* EXERCISE
Of all the lines below, return only those starting with the line holding "quote number: H2023/584 -> H2023/854" and going on through the line holding "total: 4378.58 -> 4282.74", exactly as written.

[Structured diff data]
▼

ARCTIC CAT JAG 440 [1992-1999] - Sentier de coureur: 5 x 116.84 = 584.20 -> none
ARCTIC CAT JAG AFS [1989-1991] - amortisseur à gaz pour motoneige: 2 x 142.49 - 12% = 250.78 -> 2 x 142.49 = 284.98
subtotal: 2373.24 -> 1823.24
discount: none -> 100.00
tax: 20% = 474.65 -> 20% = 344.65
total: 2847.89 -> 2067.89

▲
▼

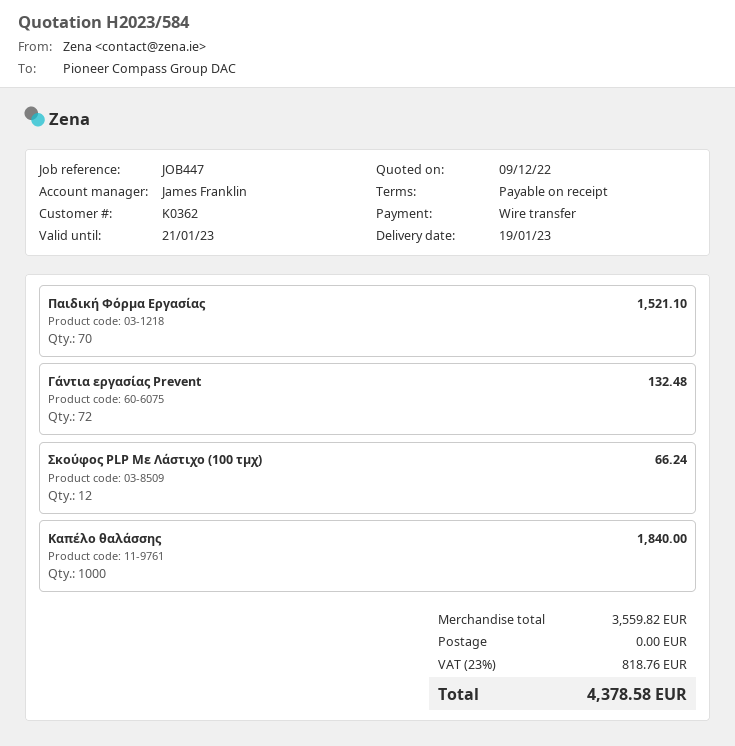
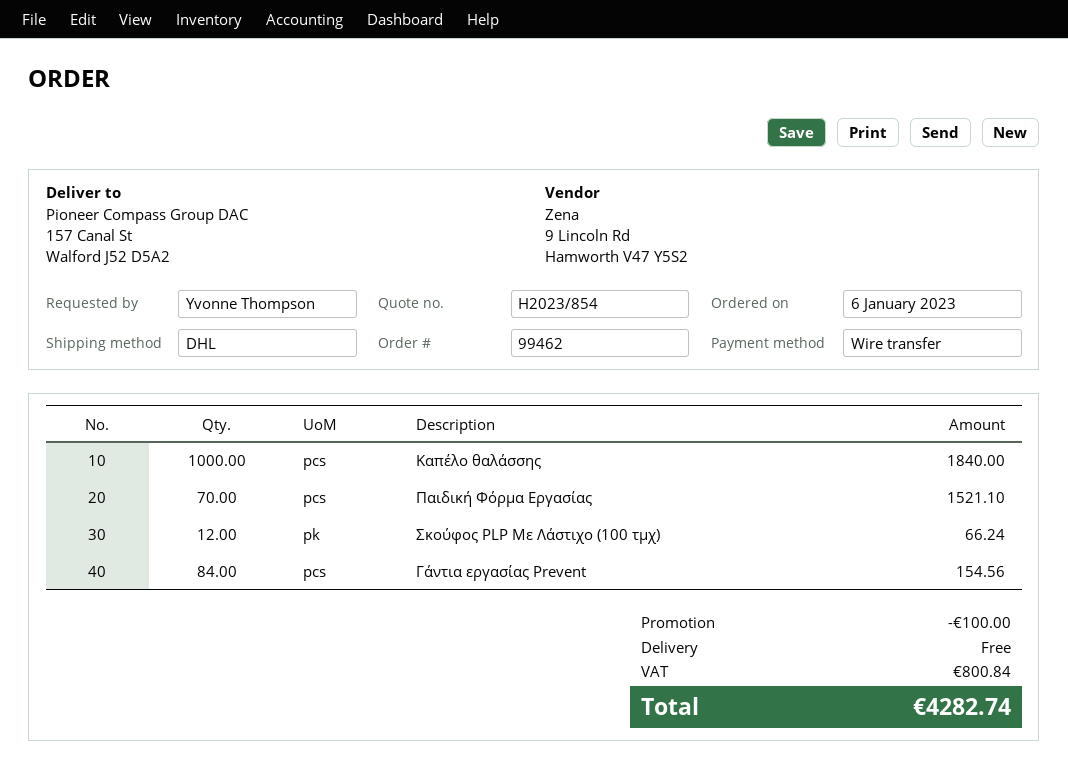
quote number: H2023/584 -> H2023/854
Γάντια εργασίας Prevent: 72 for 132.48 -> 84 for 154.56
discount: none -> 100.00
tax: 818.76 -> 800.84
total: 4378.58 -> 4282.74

▲

* EXERCISE ANSWER
quote number: H2023/584 -> H2023/854
Γάντια εργασίας Prevent: 72 for 132.48 -> 84 for 154.56
discount: none -> 100.00
tax: 818.76 -> 800.84
total: 4378.58 -> 4282.74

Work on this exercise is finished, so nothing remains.